The Alabama Supreme Court ruled that the Georgia court had improperly applied Georgia law and refused to recognize the nonbirth mother as a mother. The U.S. Supreme Court wasted little time in correcting the Alabama justices’ bigotry masked as a legal technicality. Thankfully, the Supreme Court summarily reversed the Alabama court and vindicated the adoptive parent’s interests. The Alabama Supreme Court justices’ brazen abuse of power, thumbing their nose at Obergefell, was more shocking to the average court watcher than what happened in Michigan this week. Perhaps this is because of the particular personalities involved and the contemptuous disregard for the rule of law displayed in the Alabama case. However, to the people impacted, the Michigan court’s indecision is no less harmful.

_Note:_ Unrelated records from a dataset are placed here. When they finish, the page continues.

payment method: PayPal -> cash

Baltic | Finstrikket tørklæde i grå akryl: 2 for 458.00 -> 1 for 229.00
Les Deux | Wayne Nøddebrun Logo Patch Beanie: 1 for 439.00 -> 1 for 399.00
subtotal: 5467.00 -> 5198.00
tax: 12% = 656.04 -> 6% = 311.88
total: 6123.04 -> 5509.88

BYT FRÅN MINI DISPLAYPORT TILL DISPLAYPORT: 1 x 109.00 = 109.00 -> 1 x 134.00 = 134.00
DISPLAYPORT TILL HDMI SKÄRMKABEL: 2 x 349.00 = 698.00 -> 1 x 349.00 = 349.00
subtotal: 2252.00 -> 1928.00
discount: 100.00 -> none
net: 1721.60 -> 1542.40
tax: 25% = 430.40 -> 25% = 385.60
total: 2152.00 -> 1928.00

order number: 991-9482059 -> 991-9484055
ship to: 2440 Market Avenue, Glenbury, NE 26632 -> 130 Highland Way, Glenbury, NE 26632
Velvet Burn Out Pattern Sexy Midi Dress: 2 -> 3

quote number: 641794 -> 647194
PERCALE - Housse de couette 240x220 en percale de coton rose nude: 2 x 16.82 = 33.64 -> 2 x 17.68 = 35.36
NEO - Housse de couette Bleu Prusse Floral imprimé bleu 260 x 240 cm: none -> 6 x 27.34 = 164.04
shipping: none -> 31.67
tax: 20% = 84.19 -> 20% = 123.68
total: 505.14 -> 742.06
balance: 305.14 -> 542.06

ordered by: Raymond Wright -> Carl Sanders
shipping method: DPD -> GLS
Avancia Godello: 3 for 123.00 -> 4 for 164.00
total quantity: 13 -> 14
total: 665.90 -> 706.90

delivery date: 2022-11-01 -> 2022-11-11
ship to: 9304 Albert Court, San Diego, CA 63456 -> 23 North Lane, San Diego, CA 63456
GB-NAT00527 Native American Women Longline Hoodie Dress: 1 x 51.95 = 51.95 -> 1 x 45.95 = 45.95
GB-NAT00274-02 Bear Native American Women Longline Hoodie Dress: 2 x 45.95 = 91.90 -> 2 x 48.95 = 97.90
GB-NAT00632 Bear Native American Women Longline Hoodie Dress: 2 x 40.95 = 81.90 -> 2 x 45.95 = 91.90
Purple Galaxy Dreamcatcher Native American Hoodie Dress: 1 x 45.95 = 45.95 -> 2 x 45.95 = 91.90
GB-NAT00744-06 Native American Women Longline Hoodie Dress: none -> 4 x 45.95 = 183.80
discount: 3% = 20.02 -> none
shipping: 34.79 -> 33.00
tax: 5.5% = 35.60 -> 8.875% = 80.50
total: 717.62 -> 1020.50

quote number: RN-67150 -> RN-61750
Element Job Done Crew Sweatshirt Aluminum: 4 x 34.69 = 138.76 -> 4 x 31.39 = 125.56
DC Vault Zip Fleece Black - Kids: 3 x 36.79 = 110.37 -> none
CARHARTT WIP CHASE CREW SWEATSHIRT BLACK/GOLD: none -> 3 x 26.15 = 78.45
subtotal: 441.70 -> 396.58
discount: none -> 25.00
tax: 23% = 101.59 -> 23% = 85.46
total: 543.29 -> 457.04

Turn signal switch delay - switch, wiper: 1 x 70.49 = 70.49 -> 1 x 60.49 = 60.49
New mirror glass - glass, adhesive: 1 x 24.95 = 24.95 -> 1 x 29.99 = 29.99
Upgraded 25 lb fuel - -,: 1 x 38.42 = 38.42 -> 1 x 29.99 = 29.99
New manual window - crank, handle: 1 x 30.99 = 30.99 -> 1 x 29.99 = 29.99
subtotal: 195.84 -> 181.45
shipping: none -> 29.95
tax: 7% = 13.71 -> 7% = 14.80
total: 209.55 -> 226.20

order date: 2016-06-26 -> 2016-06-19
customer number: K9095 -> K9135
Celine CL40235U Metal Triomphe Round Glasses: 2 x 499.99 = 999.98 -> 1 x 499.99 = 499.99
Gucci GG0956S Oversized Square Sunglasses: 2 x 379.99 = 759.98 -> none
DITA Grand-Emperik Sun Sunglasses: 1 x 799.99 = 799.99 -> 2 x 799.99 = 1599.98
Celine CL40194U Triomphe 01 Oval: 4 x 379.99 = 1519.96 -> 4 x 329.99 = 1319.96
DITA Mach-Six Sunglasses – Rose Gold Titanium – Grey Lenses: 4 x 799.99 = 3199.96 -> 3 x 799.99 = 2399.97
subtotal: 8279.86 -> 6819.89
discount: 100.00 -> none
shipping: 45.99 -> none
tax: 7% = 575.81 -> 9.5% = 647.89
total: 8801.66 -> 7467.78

We don’t yet know if the Supreme Court will help men and women like Jennifer Zunk by taking similar action in the Michigan case. Nevertheless, the regrettable display of indifference by the state Supreme Court cannot be allowed to stand. Legislators should do right by Michigan families and fix state law. Legislators can protect the dignity of families by enacting a law allowing courts to recognize estranged same-sex partners who raised children as the parents they have always been. Much like the religious liberty controversies around the nation and the fight for nondiscrimination protections, this case is a stark reminder that the fight for equality continues even in a post-Obergefell world.